The US detonated the world's first nuclear bomb on July 16, 1945. The plutonium bomb, nicknamed "The Gadget," had a yield of 20 kilotons of TNT, and it lit up the New Mexico desert. More than 50 cameras captured the explosion, which marked the dawn of the atomic age.
From the beginning, photography played a crucial role contextualizing the unimaginable, even horrifying, power of nuclear weapons. "Wherever nuclear events have occurred, photographers have been present," says historian John O’Brian. He's curated Camera Atomica, a collection of more than 200 images made between 1945 to 2012, all related to nuclear weapons and energy.
Photography was vital in the development of nuclear weapons, helping scientists understand how they behave, and what impact they have. Images were also important in gaining widespread public support for nuclear testing. In 1947, the US Department of Defense hired the Hollywood production company Lookout Mountain Studios to record its activities. Photos of the tests were published in Life magazine, and one detonation was even broadcast live in 1951. "Nuclear tests [were] almost always represented as spectacles of transcendent nature—divine and benign—rather than as planned events that include scientific evaluations of manufactured weapons produced by human engineering," O’Brian says.
A good example of this is a breathtaking image from 1957 showing cameramen, backlit by the blinding glow of a detonation, trying to steady themselves against the shockwaves. Yet it wasn't all jingoistic propaganda; documentary photographers like Peter Gordon, Frank Grant, and Harold Whyte chronicled the mounting anxiety of the Cold War with images of duck-and-cover exercises, bomb shelters, and anti-nuclear proliferation protests.
By the 1970s and '80s, photographers had grown more openly critical of the nuclear arms race. In 1982, Nancy Burson expressed her dissent through Leonid Brezhnev Ronald Reagan Warhead I, a composite portrait of world leaders proportionally drawn according to the number of warheads each nation had.

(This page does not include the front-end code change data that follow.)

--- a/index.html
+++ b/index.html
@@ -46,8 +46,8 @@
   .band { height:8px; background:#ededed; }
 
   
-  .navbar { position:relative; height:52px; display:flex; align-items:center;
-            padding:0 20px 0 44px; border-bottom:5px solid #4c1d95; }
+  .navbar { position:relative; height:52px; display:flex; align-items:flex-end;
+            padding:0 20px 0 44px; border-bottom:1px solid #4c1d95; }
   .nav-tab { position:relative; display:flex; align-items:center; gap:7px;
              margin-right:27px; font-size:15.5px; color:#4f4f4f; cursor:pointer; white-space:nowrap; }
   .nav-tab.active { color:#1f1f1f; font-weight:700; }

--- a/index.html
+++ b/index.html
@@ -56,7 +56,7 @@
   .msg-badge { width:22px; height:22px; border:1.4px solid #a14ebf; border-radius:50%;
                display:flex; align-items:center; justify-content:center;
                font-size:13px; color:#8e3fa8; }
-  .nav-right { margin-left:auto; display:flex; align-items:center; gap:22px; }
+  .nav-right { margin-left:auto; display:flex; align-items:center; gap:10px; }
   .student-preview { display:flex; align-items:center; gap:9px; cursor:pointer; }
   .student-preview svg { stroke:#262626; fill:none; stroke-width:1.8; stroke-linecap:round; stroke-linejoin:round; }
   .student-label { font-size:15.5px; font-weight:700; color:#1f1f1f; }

That same year, one million people descended on Central Park to call for a nuclear arms freeze during a UN Special Session on Disarmament.
Other photographers sought to draw attention to the nefarious effects of nuclear weapons and energy. In 1984, Carole Gallagher photographed "Atomic Cowboy" Ken Case, whom the Atomic Energy Commission hired in 1954 to lead herds of cattle over nuclear detonation sites so scientists could measure the radiation in their bodies. By the time he posed for Gallagher, Case had lost his spleen and most of his intestines to cancer.

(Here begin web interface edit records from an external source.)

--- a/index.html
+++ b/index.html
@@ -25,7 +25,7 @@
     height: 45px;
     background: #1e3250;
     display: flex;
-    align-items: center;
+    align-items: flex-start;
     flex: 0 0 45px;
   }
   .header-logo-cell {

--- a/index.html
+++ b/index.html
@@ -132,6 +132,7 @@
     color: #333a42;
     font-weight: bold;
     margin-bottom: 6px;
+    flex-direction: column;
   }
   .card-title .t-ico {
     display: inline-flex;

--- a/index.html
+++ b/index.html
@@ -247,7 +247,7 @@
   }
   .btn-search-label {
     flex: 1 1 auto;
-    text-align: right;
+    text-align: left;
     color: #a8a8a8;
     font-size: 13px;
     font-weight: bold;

It’s easy to guess what happened to Case's cows by looking at Robert Del Tredici’s 1986 photograph The Becquerel Reindeer, which shows a freezer full of reindeer killed in the aftermath of the Chernobyl disaster. In 1987, Tredici and Gallagher co-founded the the Atomic Photographers Guild, an archive dedicated to examining these issues through photography. Photographers like Edward Burtynsky and David McMillan have since followed in their footsteps.
The Cold War ended years ago, but nuclear weapons remain a threat, and even nuclear energy—an alternative to fossil fuels—poses risks, as the 2011 Fukushima disaster so painfully illustrated. O'Brian hopes his exhibition will prompt people to pause and consider the dangers involved in splitting the atom. "Member countries of the nuclear club, as it is called, continue to hold large arsenals of nuclear weapons capable of destroying the human species as well as other species," he says. "These photographs help to remind us of this and to provoke a conversation about atomic risk and destruction. The Cold War is over, but not its legacy."
Camera Atomica is showing at the Art Gallery of Ontario until November 15.